### Source material
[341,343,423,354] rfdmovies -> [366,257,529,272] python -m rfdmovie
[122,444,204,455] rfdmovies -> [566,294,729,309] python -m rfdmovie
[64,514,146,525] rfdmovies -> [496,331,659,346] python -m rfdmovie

...

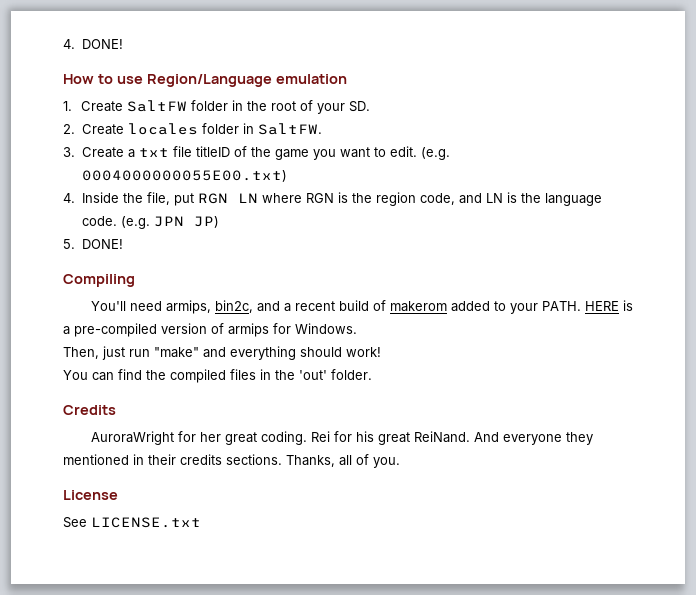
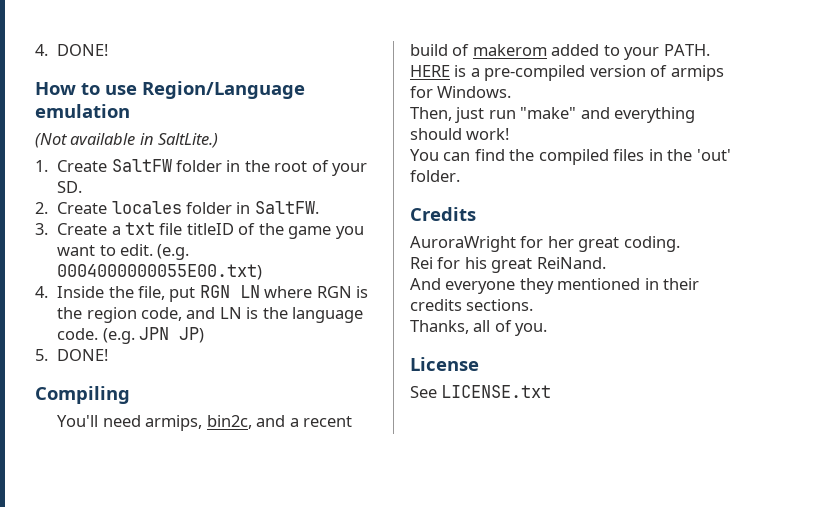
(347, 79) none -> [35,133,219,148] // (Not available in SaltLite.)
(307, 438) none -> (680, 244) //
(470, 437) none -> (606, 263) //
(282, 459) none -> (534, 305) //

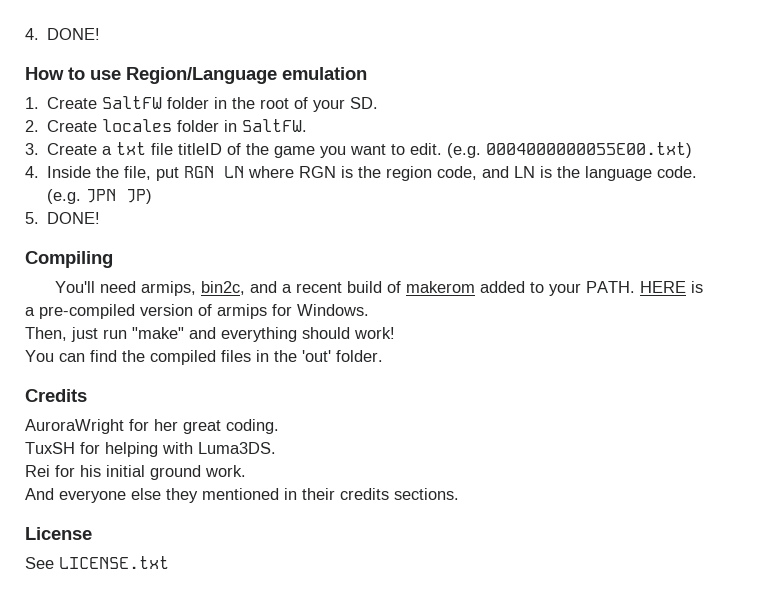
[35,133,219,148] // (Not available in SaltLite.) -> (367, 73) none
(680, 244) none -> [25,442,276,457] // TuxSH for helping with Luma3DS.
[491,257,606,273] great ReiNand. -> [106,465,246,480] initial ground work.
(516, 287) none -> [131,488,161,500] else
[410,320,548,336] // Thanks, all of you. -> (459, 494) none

---

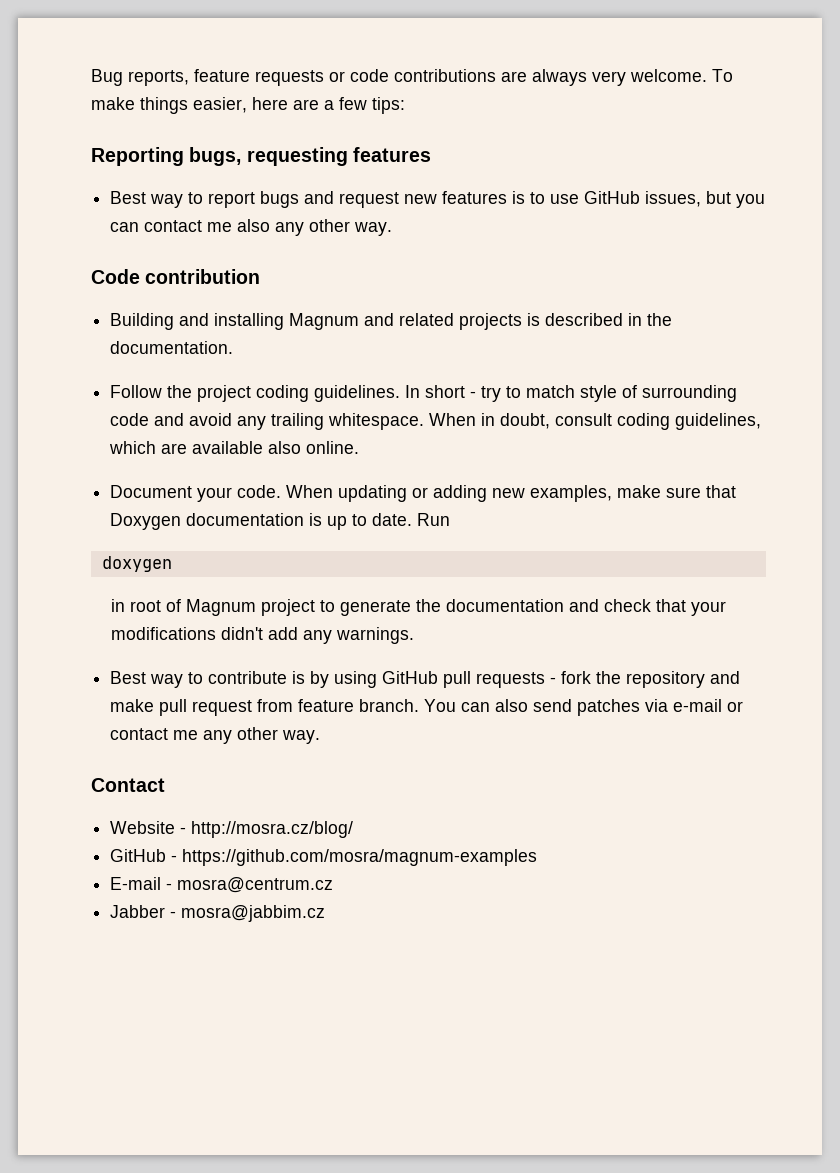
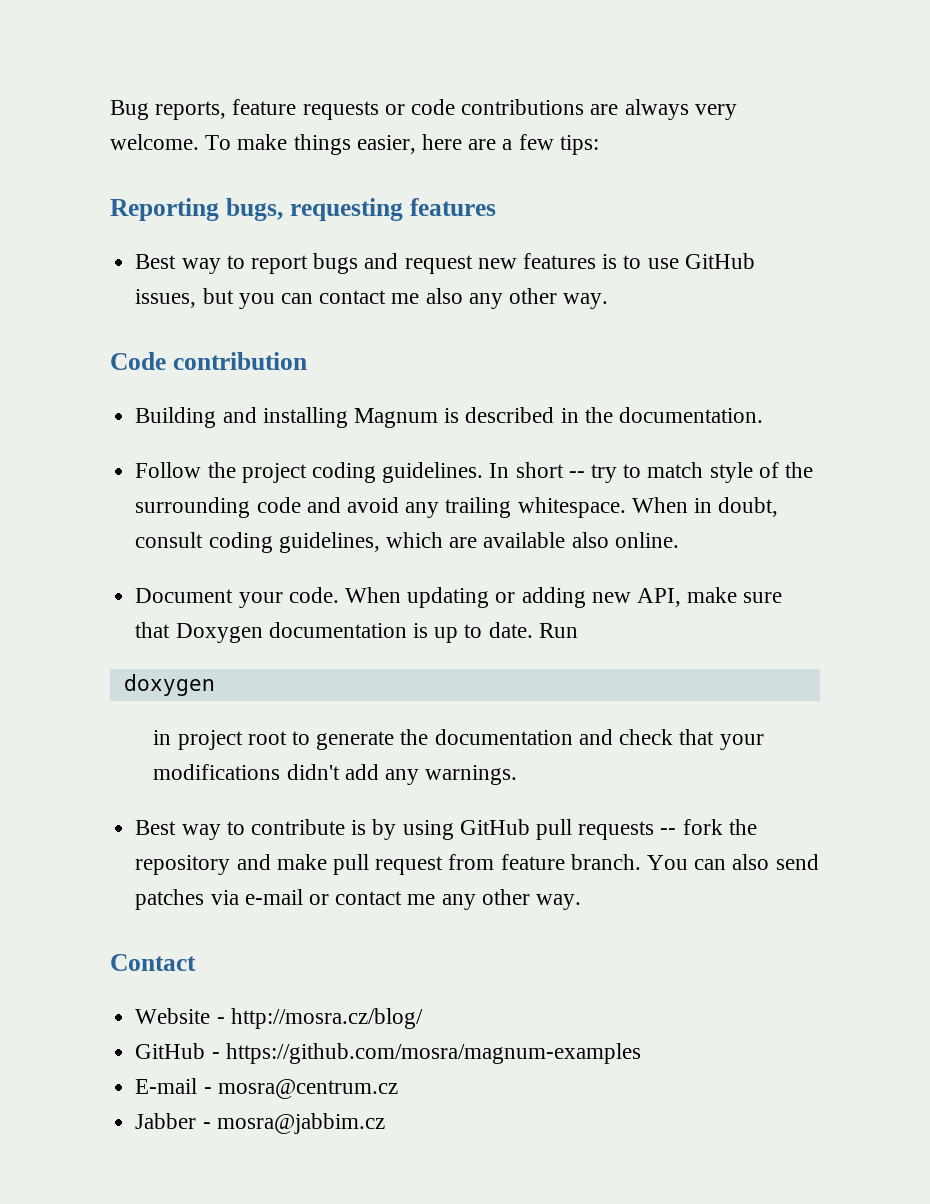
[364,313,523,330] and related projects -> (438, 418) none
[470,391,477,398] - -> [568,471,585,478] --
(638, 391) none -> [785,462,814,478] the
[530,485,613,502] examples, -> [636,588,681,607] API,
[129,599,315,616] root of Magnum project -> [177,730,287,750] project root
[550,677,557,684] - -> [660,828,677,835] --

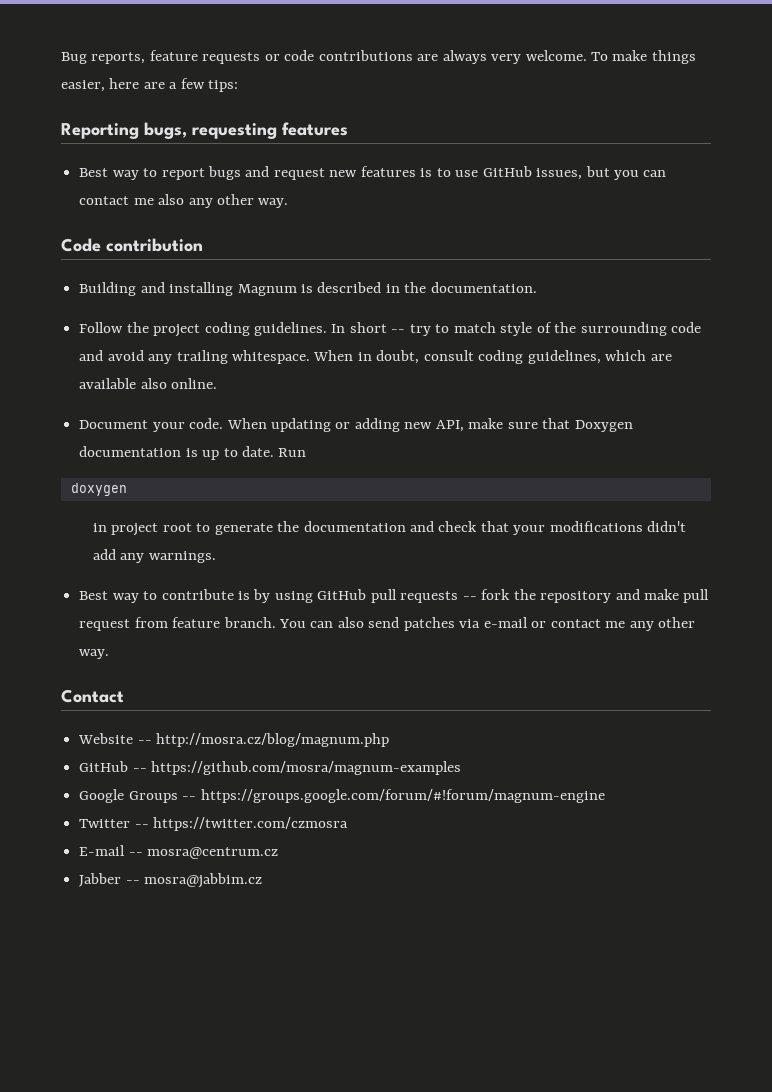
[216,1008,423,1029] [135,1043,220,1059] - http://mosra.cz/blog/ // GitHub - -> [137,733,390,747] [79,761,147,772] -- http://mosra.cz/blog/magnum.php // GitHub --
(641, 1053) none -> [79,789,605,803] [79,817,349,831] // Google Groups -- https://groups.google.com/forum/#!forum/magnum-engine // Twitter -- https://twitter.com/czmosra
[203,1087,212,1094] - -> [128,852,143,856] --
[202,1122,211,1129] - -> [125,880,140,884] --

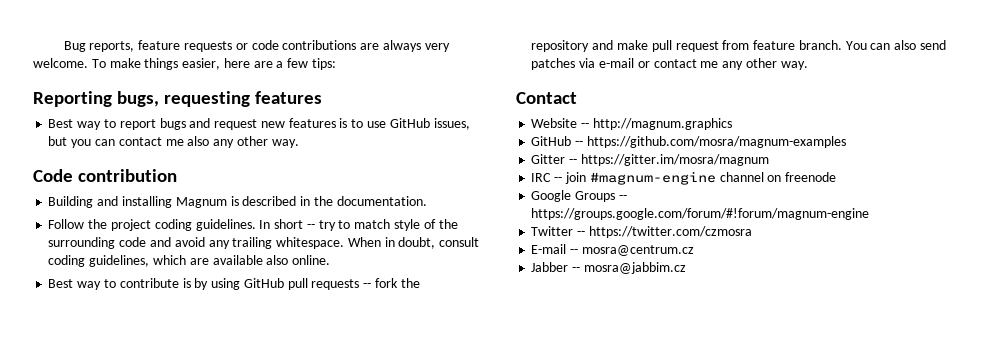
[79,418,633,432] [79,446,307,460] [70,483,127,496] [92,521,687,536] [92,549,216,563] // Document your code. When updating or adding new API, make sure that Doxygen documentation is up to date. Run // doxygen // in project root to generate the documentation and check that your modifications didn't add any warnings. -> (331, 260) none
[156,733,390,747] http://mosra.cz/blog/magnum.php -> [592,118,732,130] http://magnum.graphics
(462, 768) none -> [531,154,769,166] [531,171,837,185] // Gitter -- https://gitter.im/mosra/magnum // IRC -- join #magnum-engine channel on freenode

### Problem details
Copy, exactly and only, the lines above that begin with the one containing "[470,391,477,398] - ->" and finish with the one containing "[550,677,557,684] - ->".

### Exercise output
[470,391,477,398] - -> [568,471,585,478] --
(638, 391) none -> [785,462,814,478] the
[530,485,613,502] examples, -> [636,588,681,607] API,
[129,599,315,616] root of Magnum project -> [177,730,287,750] project root
[550,677,557,684] - -> [660,828,677,835] --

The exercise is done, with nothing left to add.